» **Exercise prompt**:
From the entries below, reproduce exactly the line containing "dn. 08.01.2021 r. | do m. | Dębica", the line containing "m. | Kraków", and every line in between, with nothing added.

[[ Task material open ]]

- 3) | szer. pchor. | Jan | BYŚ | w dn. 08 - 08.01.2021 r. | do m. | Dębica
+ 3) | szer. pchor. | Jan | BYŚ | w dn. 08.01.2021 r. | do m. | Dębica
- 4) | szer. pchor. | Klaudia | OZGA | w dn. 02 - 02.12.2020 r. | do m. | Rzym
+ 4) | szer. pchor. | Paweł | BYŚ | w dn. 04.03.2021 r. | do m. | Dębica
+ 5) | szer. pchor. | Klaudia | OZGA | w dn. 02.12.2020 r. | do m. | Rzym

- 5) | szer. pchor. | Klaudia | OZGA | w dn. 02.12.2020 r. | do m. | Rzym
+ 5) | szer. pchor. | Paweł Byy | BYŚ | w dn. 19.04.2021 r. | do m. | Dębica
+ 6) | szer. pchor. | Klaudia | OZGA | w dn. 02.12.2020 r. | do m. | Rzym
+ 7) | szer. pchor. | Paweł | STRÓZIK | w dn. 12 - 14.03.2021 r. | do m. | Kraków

[[ Task material closed ]]
[[ Task material open ]]

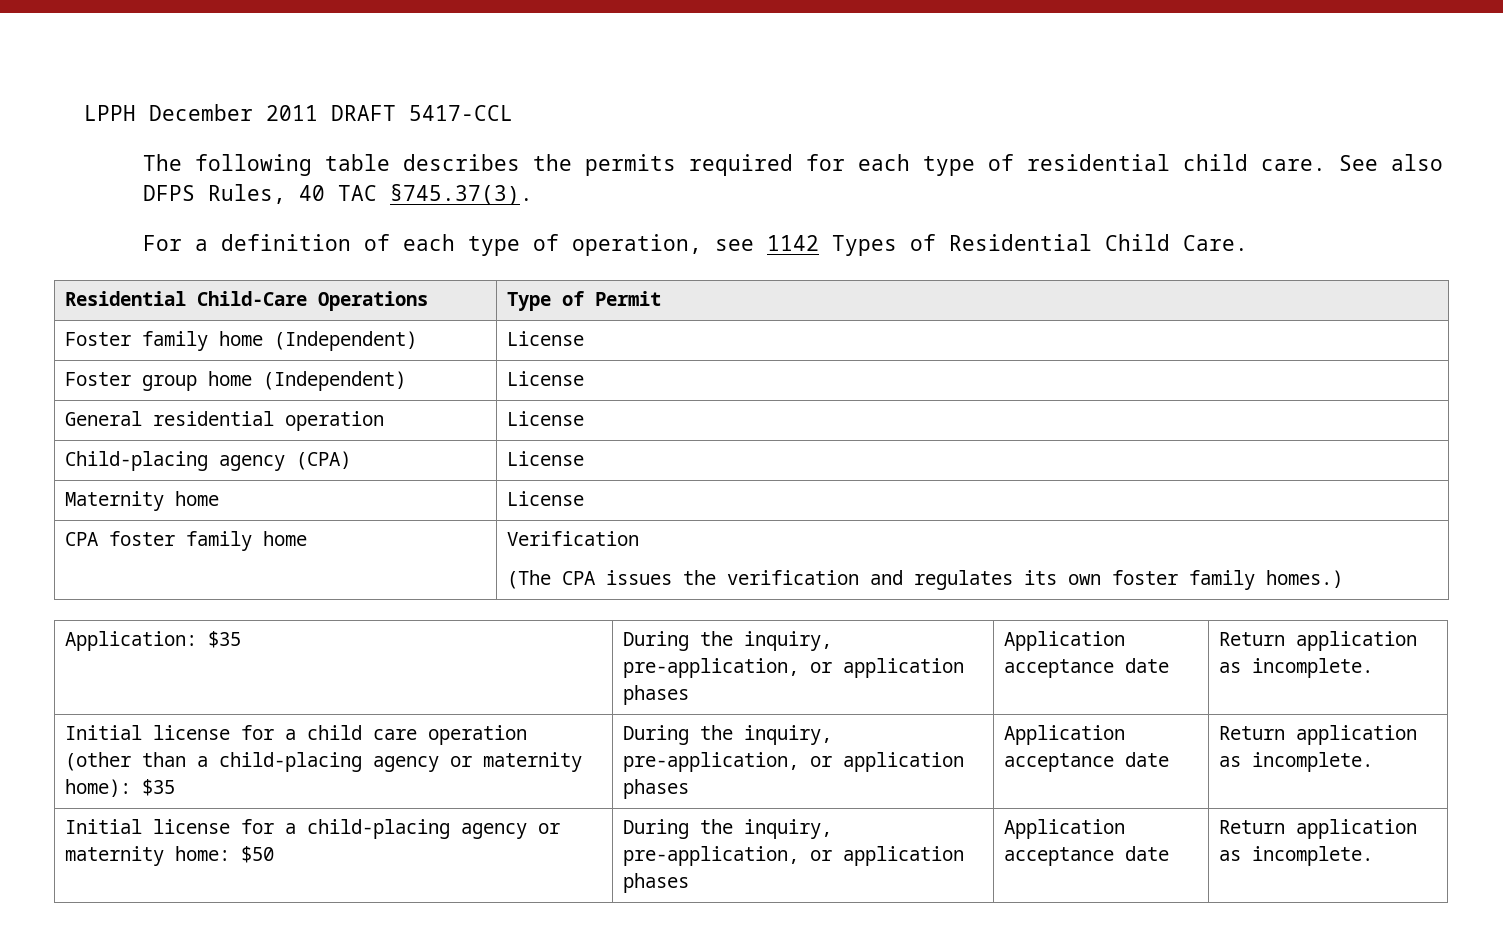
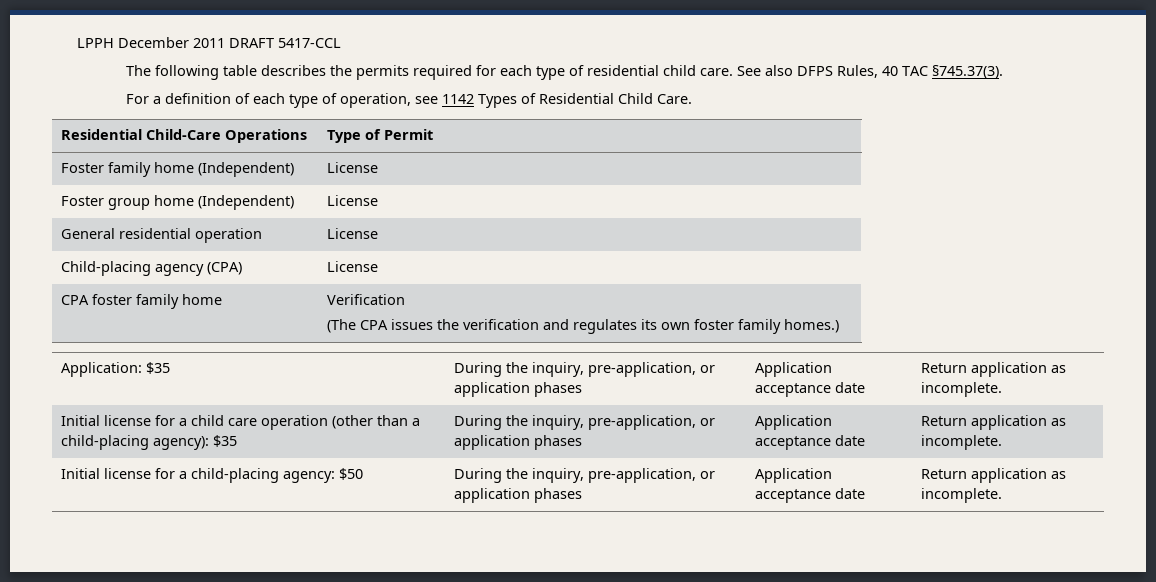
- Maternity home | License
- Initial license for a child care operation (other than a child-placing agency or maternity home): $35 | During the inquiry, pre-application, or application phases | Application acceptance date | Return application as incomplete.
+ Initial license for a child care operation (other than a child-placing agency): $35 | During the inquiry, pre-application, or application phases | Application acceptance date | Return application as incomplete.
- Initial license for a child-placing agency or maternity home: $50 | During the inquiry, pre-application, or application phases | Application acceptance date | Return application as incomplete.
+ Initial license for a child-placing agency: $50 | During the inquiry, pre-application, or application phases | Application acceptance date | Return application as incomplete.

[[ Task material closed ]]
[[ Task material open ]]

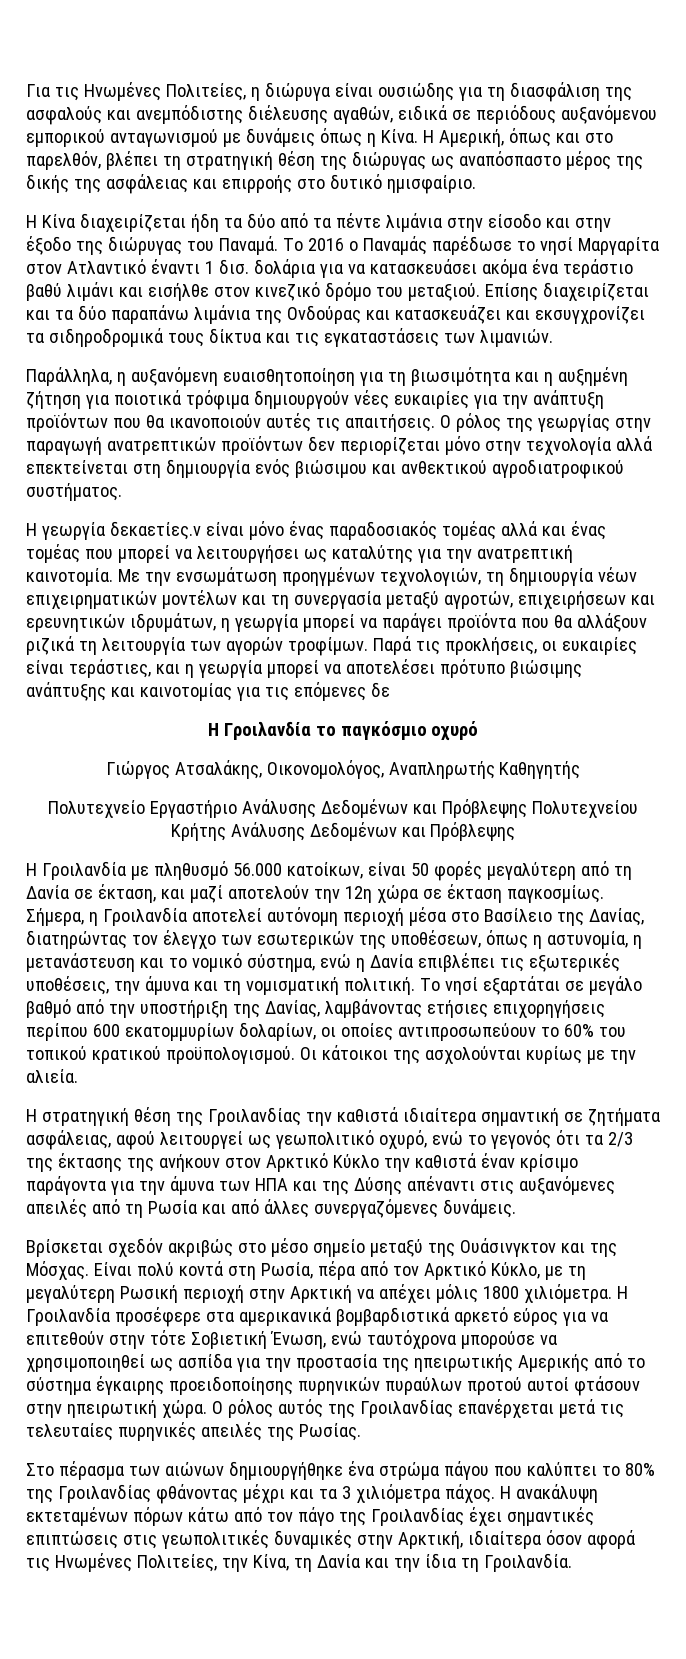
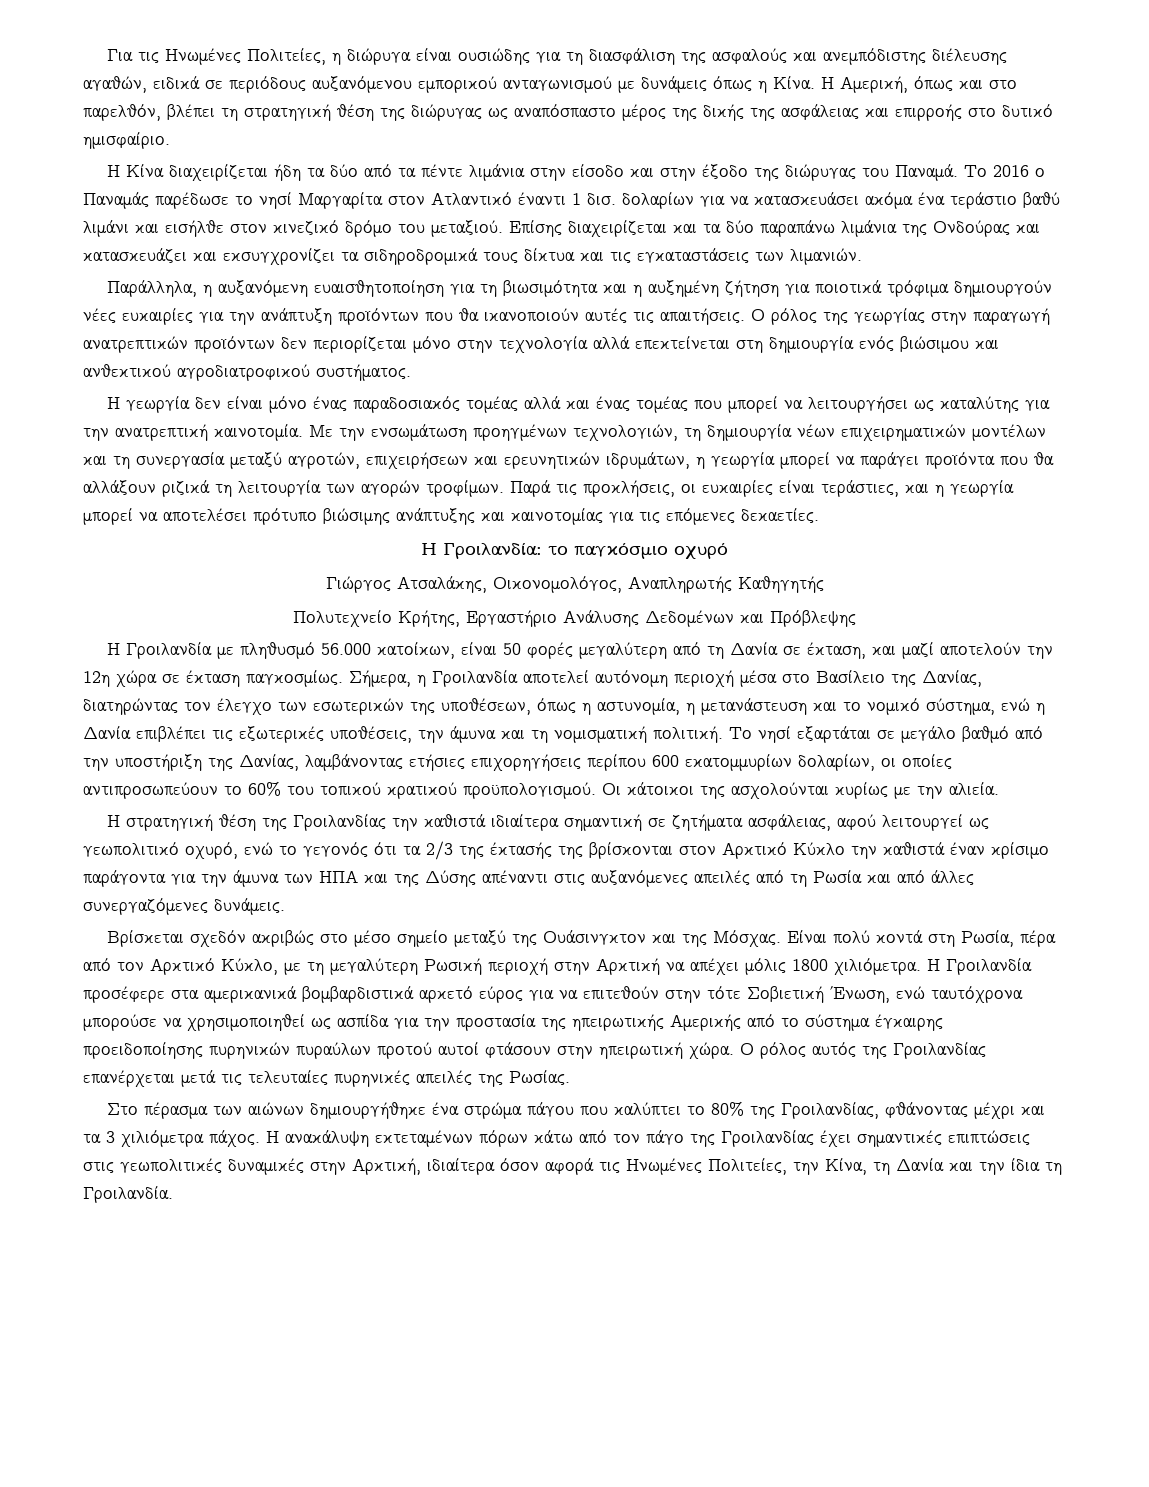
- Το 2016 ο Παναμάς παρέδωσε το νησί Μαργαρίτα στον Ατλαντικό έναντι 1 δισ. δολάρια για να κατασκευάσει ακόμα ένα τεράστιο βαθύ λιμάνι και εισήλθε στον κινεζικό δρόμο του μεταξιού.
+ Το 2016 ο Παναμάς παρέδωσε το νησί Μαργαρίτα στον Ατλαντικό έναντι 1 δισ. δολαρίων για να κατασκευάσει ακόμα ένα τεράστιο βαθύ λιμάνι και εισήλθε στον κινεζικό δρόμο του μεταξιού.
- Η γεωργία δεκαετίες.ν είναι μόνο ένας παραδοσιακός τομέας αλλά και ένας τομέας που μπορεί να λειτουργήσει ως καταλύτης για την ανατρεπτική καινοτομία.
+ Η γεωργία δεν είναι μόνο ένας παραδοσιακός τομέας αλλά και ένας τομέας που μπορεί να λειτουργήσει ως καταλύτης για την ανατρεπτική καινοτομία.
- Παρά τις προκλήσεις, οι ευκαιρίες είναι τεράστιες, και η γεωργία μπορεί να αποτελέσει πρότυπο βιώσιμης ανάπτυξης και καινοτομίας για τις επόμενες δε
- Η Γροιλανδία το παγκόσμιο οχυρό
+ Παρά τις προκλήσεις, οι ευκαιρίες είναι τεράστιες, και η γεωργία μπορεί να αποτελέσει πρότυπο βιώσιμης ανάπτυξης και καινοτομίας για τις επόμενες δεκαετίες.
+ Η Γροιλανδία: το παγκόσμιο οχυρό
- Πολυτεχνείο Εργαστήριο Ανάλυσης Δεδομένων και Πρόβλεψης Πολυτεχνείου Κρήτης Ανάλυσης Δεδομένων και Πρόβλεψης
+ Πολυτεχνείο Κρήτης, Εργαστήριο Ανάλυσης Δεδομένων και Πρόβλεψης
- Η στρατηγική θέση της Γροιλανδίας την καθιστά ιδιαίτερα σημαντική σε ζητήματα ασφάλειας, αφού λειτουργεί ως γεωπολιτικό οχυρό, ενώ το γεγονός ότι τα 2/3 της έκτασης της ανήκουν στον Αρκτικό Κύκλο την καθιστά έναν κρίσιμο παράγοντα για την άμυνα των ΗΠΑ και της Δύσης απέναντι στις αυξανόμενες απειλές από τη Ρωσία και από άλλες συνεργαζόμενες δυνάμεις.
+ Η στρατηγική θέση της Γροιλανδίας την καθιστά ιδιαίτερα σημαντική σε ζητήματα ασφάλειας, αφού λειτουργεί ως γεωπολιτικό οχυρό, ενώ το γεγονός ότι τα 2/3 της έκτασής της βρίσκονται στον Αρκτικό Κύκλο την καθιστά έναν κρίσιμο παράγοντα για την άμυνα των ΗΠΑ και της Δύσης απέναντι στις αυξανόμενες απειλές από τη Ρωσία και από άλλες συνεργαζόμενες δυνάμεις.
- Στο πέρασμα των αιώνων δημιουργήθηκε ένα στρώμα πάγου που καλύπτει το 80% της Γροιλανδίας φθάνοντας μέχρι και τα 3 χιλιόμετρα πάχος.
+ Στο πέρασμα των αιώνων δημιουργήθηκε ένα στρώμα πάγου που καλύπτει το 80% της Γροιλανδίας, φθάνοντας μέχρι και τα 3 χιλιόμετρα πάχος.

[[ Task material closed ]]

» **Task result**:
+ 3) | szer. pchor. | Jan | BYŚ | w dn. 08.01.2021 r. | do m. | Dębica
- 4) | szer. pchor. | Klaudia | OZGA | w dn. 02 - 02.12.2020 r. | do m. | Rzym
+ 4) | szer. pchor. | Paweł | BYŚ | w dn. 04.03.2021 r. | do m. | Dębica
+ 5) | szer. pchor. | Klaudia | OZGA | w dn. 02.12.2020 r. | do m. | Rzym

- 5) | szer. pchor. | Klaudia | OZGA | w dn. 02.12.2020 r. | do m. | Rzym
+ 5) | szer. pchor. | Paweł Byy | BYŚ | w dn. 19.04.2021 r. | do m. | Dębica
+ 6) | szer. pchor. | Klaudia | OZGA | w dn. 02.12.2020 r. | do m. | Rzym
+ 7) | szer. pchor. | Paweł | STRÓZIK | w dn. 12 - 14.03.2021 r. | do m. | Kraków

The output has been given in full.